Aber gerade die Bundesliga gilt doch als besonders ausgeglichen.

Schulte:

Ja, weil wir 50 Prozent der Gelder gleichmäßig verteilen. Ich kenne aber noch eine Zeit, da wurde alles gleich verteilt. Da gab es eine höhere Durchmischung in der Bundesliga.

War das besser oder schlechter?

Schulte:

Besser, weil interessanter. Es waren nicht immer die gleichen vier Vereine oben. Aber die Menschen haben sich eben daran gewöhnt. Meine Kinder kennen das ja gar nicht anders.

Reinhardt:

Helmut, ich glaube nicht, dass beim HSV jemand möchte, dass wir mal 13. sind. Wir wollen in Europa mithalten und wir tun alles dafür, damit es so bleibt.

Schulte:

Ja, das müssen wir auch machen. Aber irgendwann gibt es doch abseits von Managertätigkeiten einen Punkt, wo du dir Fußball anschaust und überlegst, ob das alles noch richtig läuft.

Dann ändern Sie es doch einfach.

Schulte:

Ich versuche das, indem ich Werbung für das Thema mache und differenziert, nicht nur aus der Ego-Perspektive betrachte. Wenn man den Menschen die Möglichkeit gibt, sich zu verschulden, dann werden das einige immer tun. Aber es ginge auch anders. Ein Beispiel: Freiburg hat in Relation zur Geldrangliste drei Plätze überperformt und ist deswegen Meister.

Ein Handicap wie beim Golf?

Schulte:

Genau. Oder wollen die Menschen immer die gleichen oben sehen?

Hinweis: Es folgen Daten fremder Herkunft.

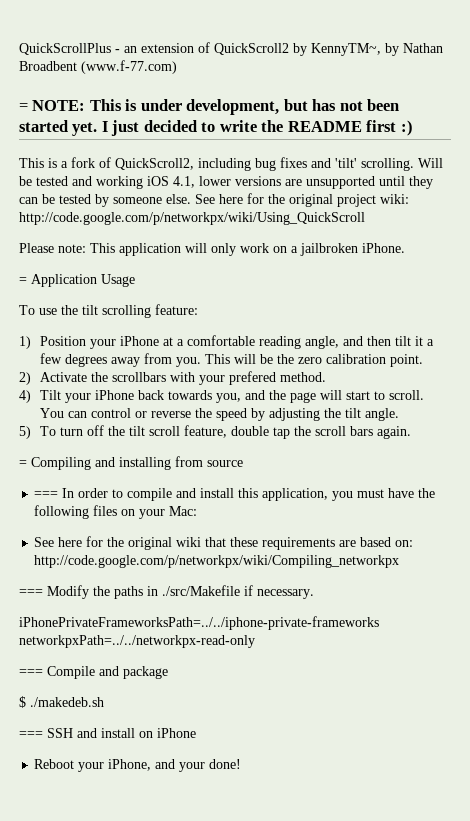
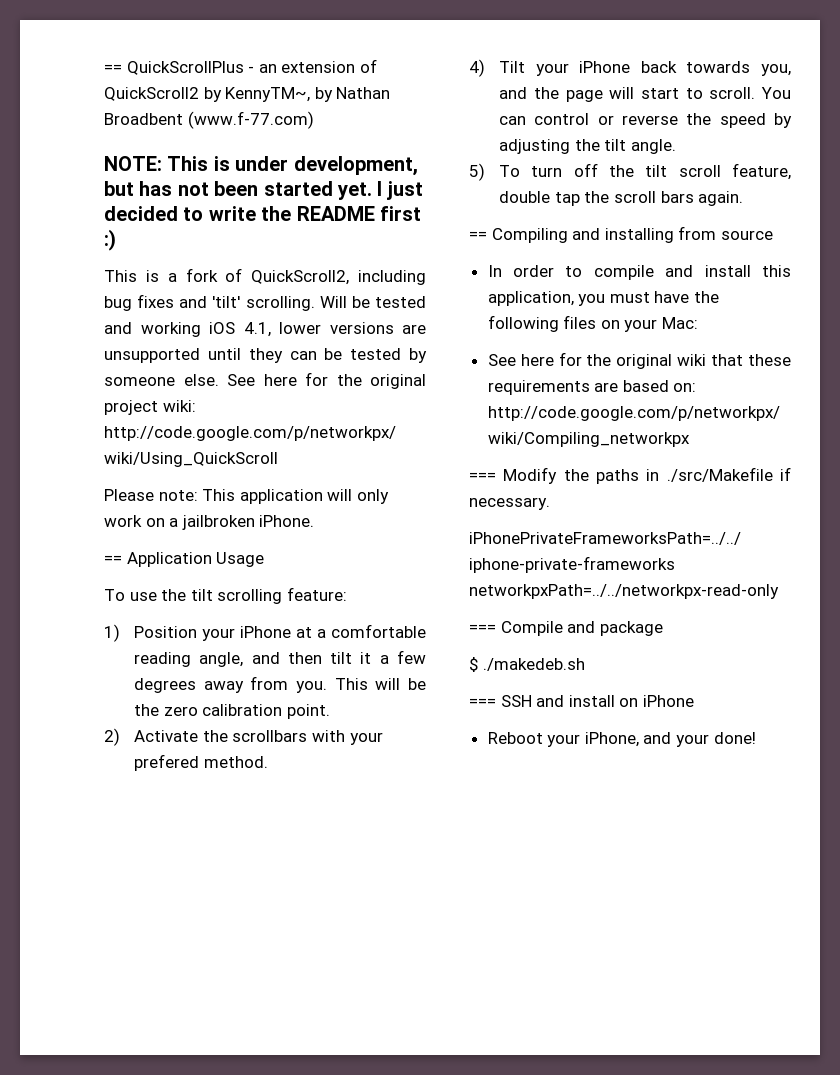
- QuickScrollPlus - an extension of QuickScroll2 by KennyTM~, by Nathan Broadbent (www.f-77.com)
+ == QuickScrollPlus - an extension of QuickScroll2 by KennyTM~, by Nathan Broadbent (www.f-77.com)
- = NOTE: This is under development, but has not been started yet.
+ NOTE: This is under development, but has not been started yet.
- = Application Usage
+ == Application Usage
- = Compiling and installing from source
+ == Compiling and installing from source
- === In order to compile and install this application, you must have the following files on your Mac:
+ In order to compile and install this application, you must have the following files on your Mac:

Ab 2012 schreibt die Uefa vor, dass die Ausgaben die Einnahmen nicht mehr übersteigen dürfen. Ein erster Schritt in die richtige Richtung?

Reinhardt:

Ja, aber da wird man aufpassen müssen, dass Vereine nicht probieren, diese Regeln zu umgehen.

Schulte:

Die Regelung wäre insgesamt eine gute Sache, selbst wenn einige ausscheren würden. Deshalb sollten wir es machen! Für die Anderen braucht man dann eben eine Polizei.

So wie am 4. Spieltag, wenn es am Millerntor zum Stadtderby kommt?

Schulte:

Das Derby ist ein Fest für Hamburg. Es geht nicht um Freund und Feind, Krieg und Schlachten. Ich freue mich auf spielerische, kreative Rivalität.